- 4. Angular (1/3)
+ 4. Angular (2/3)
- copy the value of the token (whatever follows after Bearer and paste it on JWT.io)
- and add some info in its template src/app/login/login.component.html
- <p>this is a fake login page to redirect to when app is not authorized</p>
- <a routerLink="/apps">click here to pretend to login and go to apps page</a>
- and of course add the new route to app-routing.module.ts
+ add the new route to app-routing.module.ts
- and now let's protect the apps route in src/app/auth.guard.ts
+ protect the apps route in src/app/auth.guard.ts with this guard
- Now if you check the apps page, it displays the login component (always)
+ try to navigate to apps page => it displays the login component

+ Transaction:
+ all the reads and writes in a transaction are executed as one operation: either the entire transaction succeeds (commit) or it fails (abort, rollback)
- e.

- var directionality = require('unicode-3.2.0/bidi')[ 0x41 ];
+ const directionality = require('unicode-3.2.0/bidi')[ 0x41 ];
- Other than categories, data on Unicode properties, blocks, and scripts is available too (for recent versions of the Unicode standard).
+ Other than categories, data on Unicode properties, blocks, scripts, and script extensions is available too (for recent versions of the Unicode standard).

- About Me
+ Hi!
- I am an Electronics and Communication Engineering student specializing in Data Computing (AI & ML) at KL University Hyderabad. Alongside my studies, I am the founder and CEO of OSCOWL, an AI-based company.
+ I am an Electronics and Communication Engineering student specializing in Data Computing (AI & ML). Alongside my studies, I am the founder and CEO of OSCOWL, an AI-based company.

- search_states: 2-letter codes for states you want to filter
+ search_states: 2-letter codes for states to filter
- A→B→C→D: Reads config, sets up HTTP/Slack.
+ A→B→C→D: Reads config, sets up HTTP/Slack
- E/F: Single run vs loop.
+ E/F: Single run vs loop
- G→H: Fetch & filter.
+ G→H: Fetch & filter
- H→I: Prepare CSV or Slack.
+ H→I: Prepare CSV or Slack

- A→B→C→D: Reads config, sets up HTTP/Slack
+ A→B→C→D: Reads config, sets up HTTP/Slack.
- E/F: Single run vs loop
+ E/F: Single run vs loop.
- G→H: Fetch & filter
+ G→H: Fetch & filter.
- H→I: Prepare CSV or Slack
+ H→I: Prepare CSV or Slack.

# # # # #

§ WHAT TO PRODUCE:
Taking the line with "- Now if you" as the start and the last line of the data above as the end, write out those two lines and every line between them exactly, and only those.

§ WRITTEN SOLUTION:
- Now if you check the apps page, it displays the login component (always)
+ try to navigate to apps page => it displays the login component

+ Transaction:
+ all the reads and writes in a transaction are executed as one operation: either the entire transaction succeeds (commit) or it fails (abort, rollback)
- e.

- var directionality = require('unicode-3.2.0/bidi')[ 0x41 ];
+ const directionality = require('unicode-3.2.0/bidi')[ 0x41 ];
- Other than categories, data on Unicode properties, blocks, and scripts is available too (for recent versions of the Unicode standard).
+ Other than categories, data on Unicode properties, blocks, scripts, and script extensions is available too (for recent versions of the Unicode standard).

- About Me
+ Hi!
- I am an Electronics and Communication Engineering student specializing in Data Computing (AI & ML) at KL University Hyderabad. Alongside my studies, I am the founder and CEO of OSCOWL, an AI-based company.
+ I am an Electronics and Communication Engineering student specializing in Data Computing (AI & ML). Alongside my studies, I am the founder and CEO of OSCOWL, an AI-based company.

- search_states: 2-letter codes for states you want to filter
+ search_states: 2-letter codes for states to filter
- A→B→C→D: Reads config, sets up HTTP/Slack.
+ A→B→C→D: Reads config, sets up HTTP/Slack
- E/F: Single run vs loop.
+ E/F: Single run vs loop
- G→H: Fetch & filter.
+ G→H: Fetch & filter
- H→I: Prepare CSV or Slack.
+ H→I: Prepare CSV or Slack

- A→B→C→D: Reads config, sets up HTTP/Slack
+ A→B→C→D: Reads config, sets up HTTP/Slack.
- E/F: Single run vs loop
+ E/F: Single run vs loop.
- G→H: Fetch & filter
+ G→H: Fetch & filter.
- H→I: Prepare CSV or Slack
+ H→I: Prepare CSV or Slack.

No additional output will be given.